On the plus side–that is, if we can take Viktor Orbán’s words at face value–at least the state will not play the role of the old communist central planning agency (Tervhivatal). As we know, central planning didn’t work and severe shortages, especially in the early years of the Soviet period, were frequent. In the earlier Orbán scheme the government would in effect decide how many people should study what. We don’t need lawyers, we need engineers. We don’t need economists, we need biologists. In democratic societies people should be free to decide what they want to do with their lives. If I want to waste my time on history no one should prevent me from doing so. And it will be my problem what to do with a B.A. in history. Moreover, no amount of state planning could have turned me into an engineer, a chemist, a mathematician, or a doctor.

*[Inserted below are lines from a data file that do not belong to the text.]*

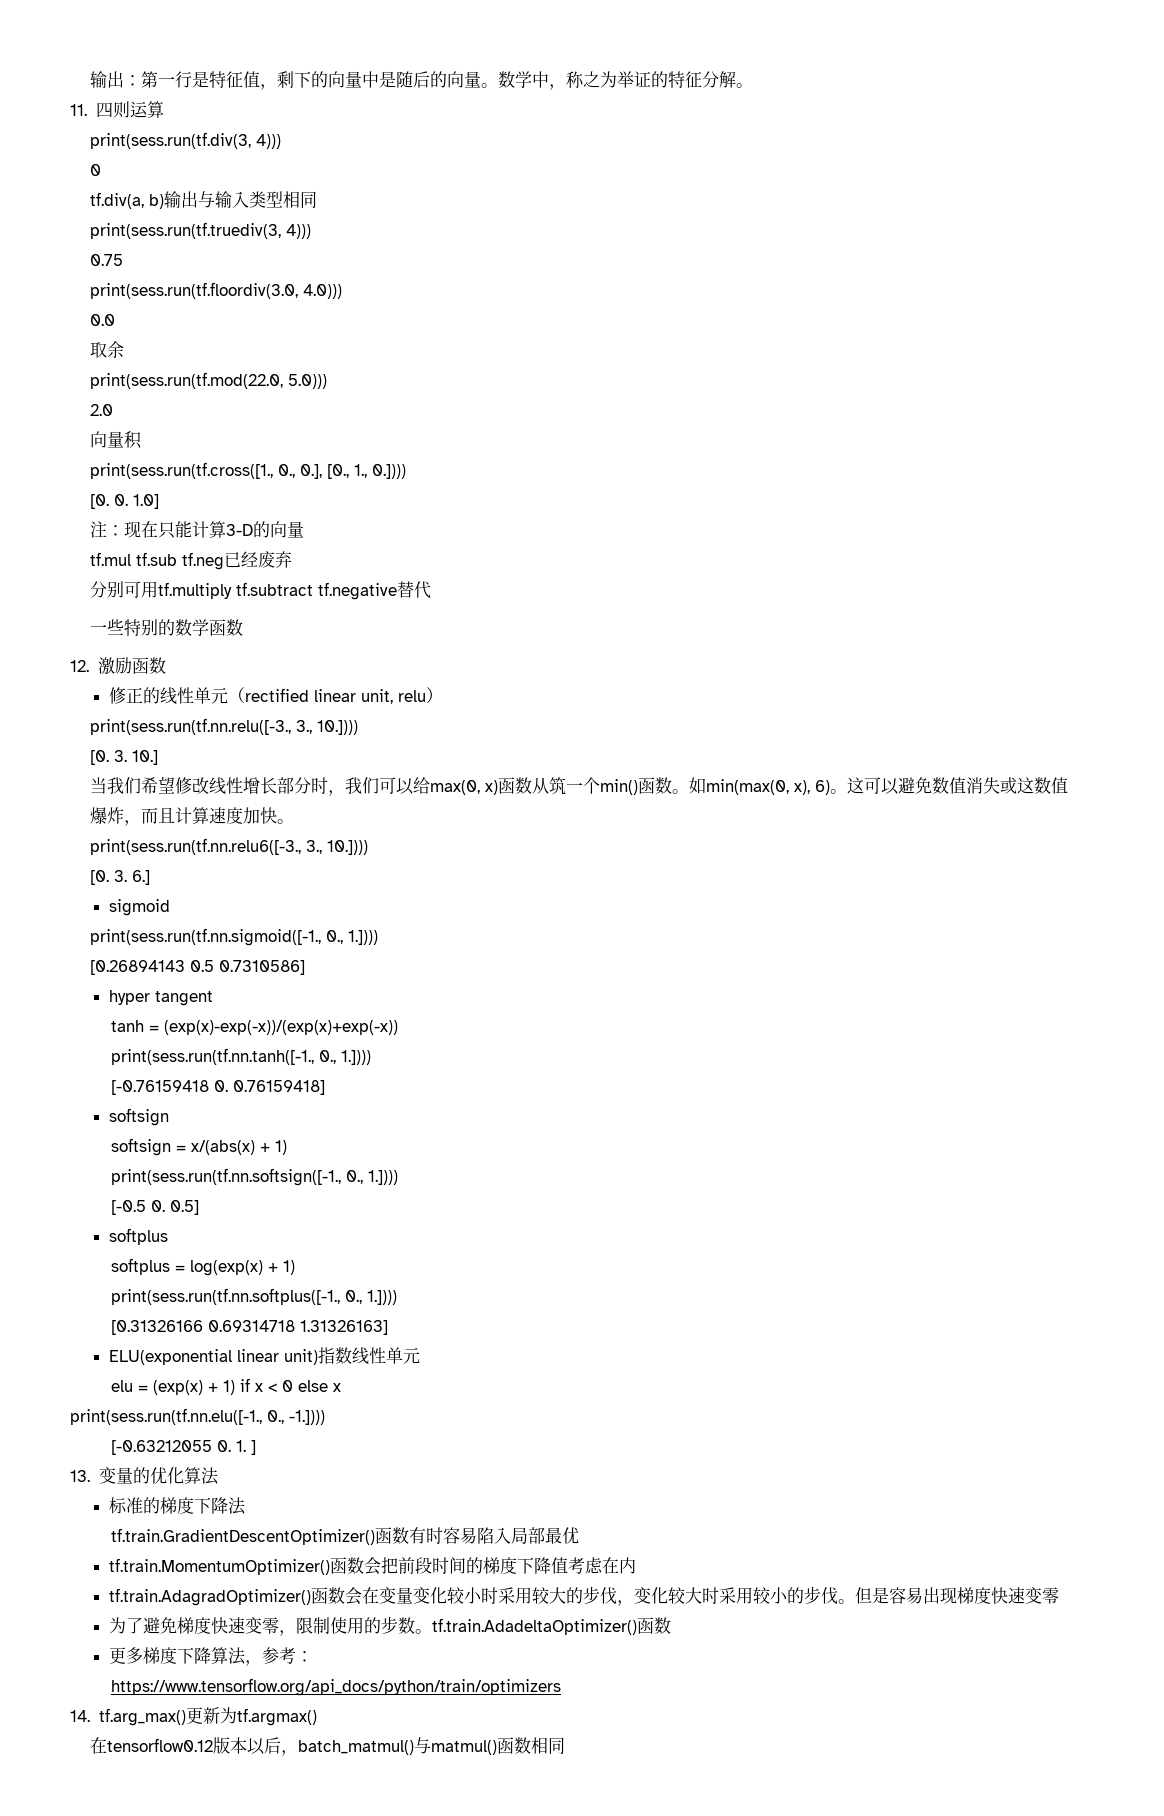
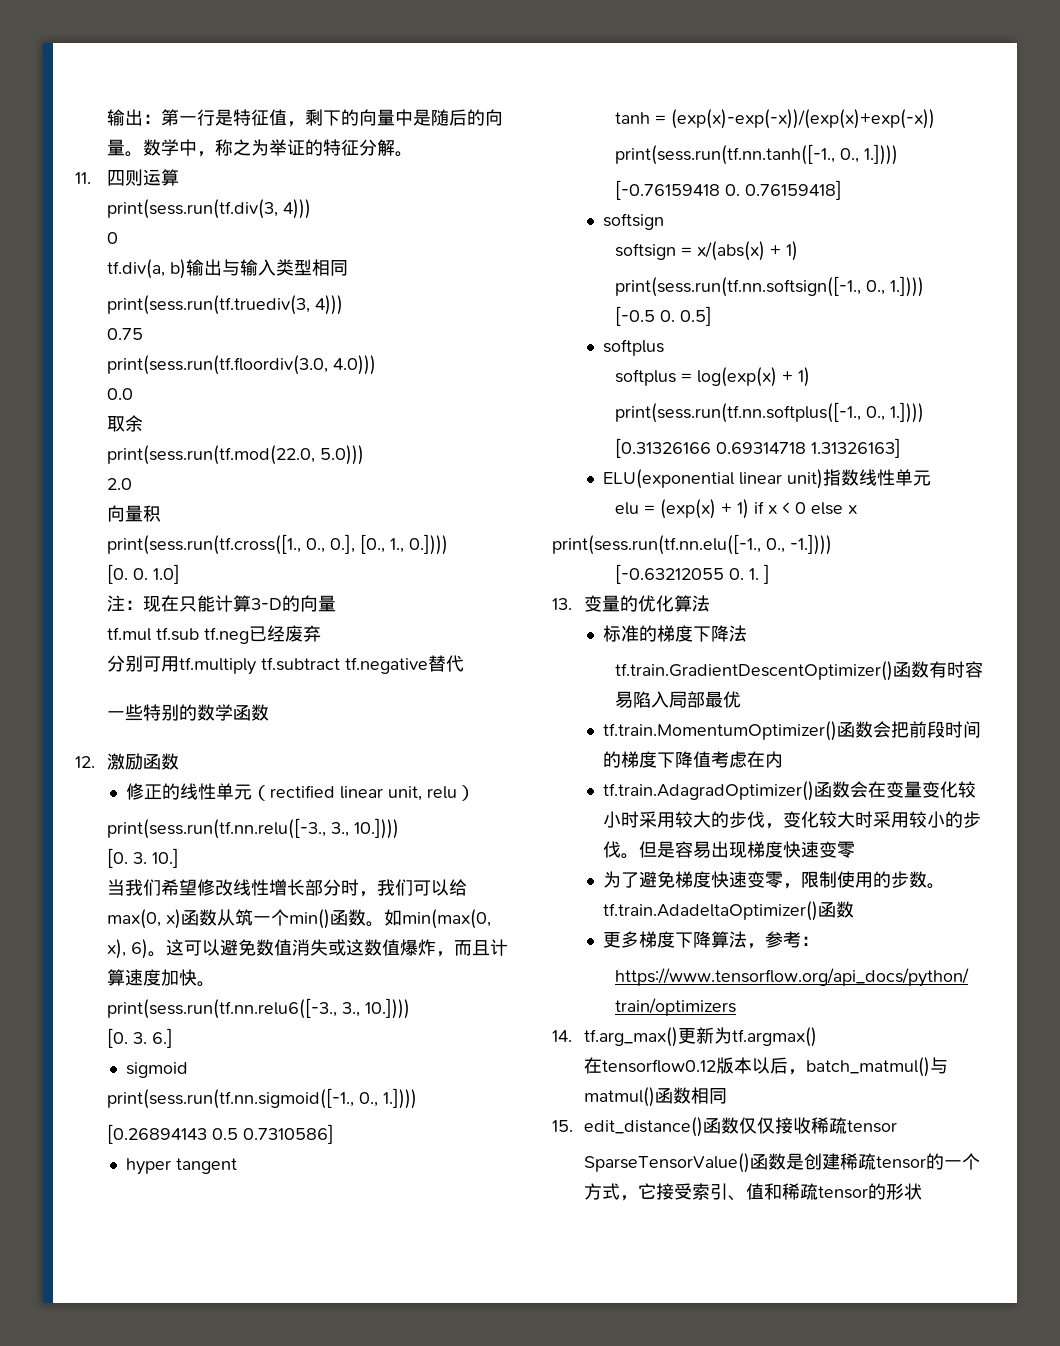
+ 15. edit_distance()函数仅仅接收稀疏tensor
+ SparseTensorValue()函数是创建稀疏tensor的一个方式，它接受索引、值和稀疏tensor的形状

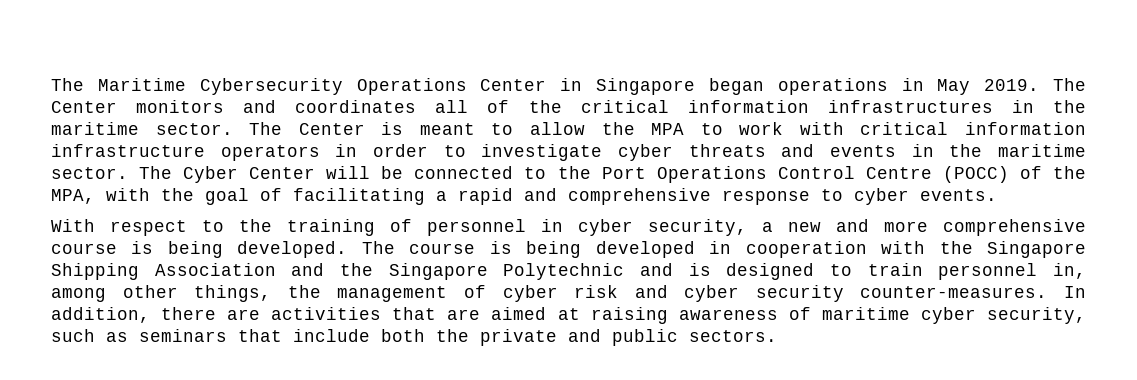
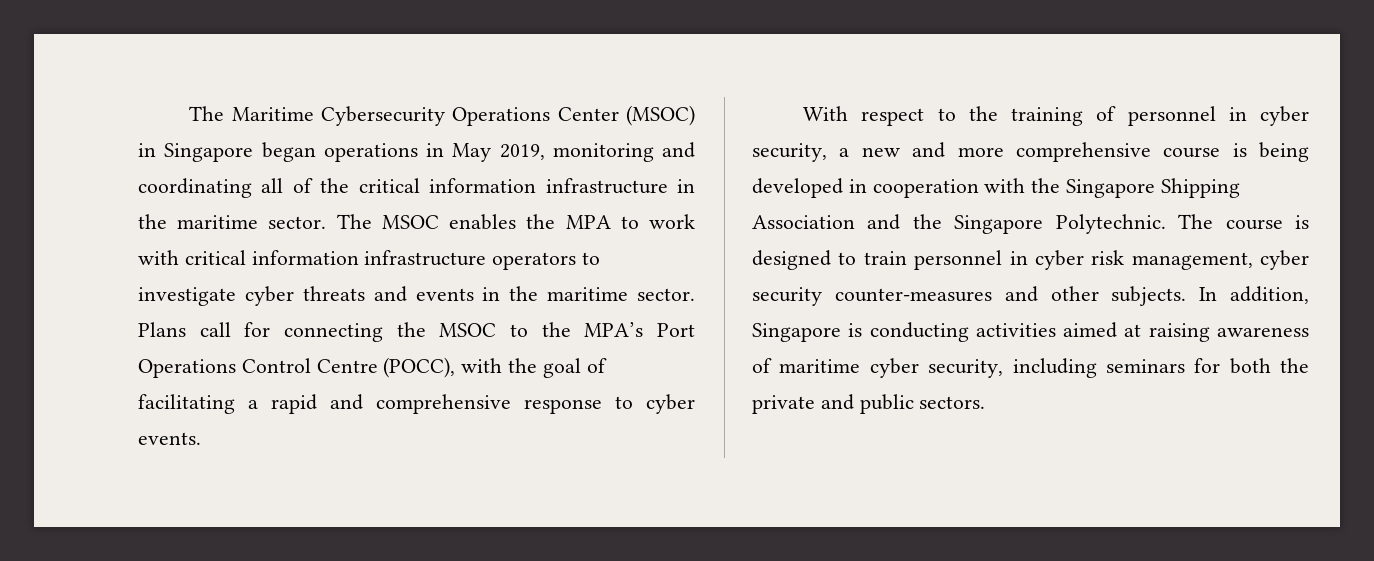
- The Maritime Cybersecurity Operations Center in Singapore began operations in May 2019. The Center monitors and coordinates all of the critical information infrastructures in the maritime sector. The Center is meant to allow the MPA to work with critical information infrastructure operators in order to investigate cyber threats and events in the maritime sector.
+ The Maritime Cybersecurity Operations Center (MSOC) in Singapore began operations in May 2019, monitoring and coordinating all of the critical information infrastructure in the maritime sector. The MSOC enables the MPA to work with critical information infrastructure operators to investigate cyber threats and events in the maritime sector.
- The Cyber Center will be connected to the Port Operations Control Centre (POCC) of the MPA, with the goal of facilitating a rapid and comprehensive response to cyber events.
+ Plans call for connecting the MSOC to the MPA’s Port Operations Control Centre (POCC), with the goal of facilitating a rapid and comprehensive response to cyber events.
- With respect to the training of personnel in cyber security, a new and more comprehensive course is being developed. The course is being developed in cooperation with the Singapore Shipping Association and the Singapore Polytechnic and is designed to train personnel in, among other things, the management of cyber risk and cyber security counter-measures. In addition, there are activities that are aimed at raising awareness of maritime cyber security, such as seminars that include both the private and public sectors.
+ With respect to the training of personnel in cyber security, a new and more comprehensive course is being developed in cooperation with the Singapore Shipping Association and the Singapore Polytechnic. The course is designed to train personnel in cyber risk management, cyber security counter-measures and other subjects. In addition, Singapore is conducting activities aimed at raising awareness of maritime cyber security, including seminars for both the private and public sectors.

I had no interest in or talent for these subjects.

Moreover, the whole notion of trying to calculate a country’s future need for engineers or computer scientists is suicidal, especially if the calculations are based on a faulty image of today’s world. Viktor Orbán has this mistaken notion about a “work-based economy,” and for such an economy he envisages the need for a lot of engineers. But Hungary will never be “the country of iron and steel.” That notion pretty well died by the mid-1960s and it will never return. Hungary needs college graduates who can think logically, write clearly, can speak foreign languages, and be adaptable to change. And who love what they do!

——–

*The reference is to János Lázár’s infamous quip about those who don’t manage to become well-off beings are worth nothing.

44 comments

  1. Éva: “Hungary needs college graduates who can think logically, write clearly, and be adaptable to change. And who love what they do!”

    I’d like to add to this: … and who know foreign languages. How can you be any good academically if you can’t read what is being published outside of Hungary?

  2. Minusio :

    Éva: “Hungary needs college graduates who can think logically, write clearly, and be adaptable to change. And who love what they do!”

    I’d like to add to this: … and who know foreign languages. How can you be any good academically if you can’t read what is being published outside of Hungary?

    You’re correct, I should have added it. I will correct it.

  3. Well said, Éva. If an education doesn’t teach you to think, what’s the point of it?

    If Dickens understood this in 1854 (Gradgrind and his ‘fact, fact, fact’), why are we still having to fight this battle nearly 160 years later?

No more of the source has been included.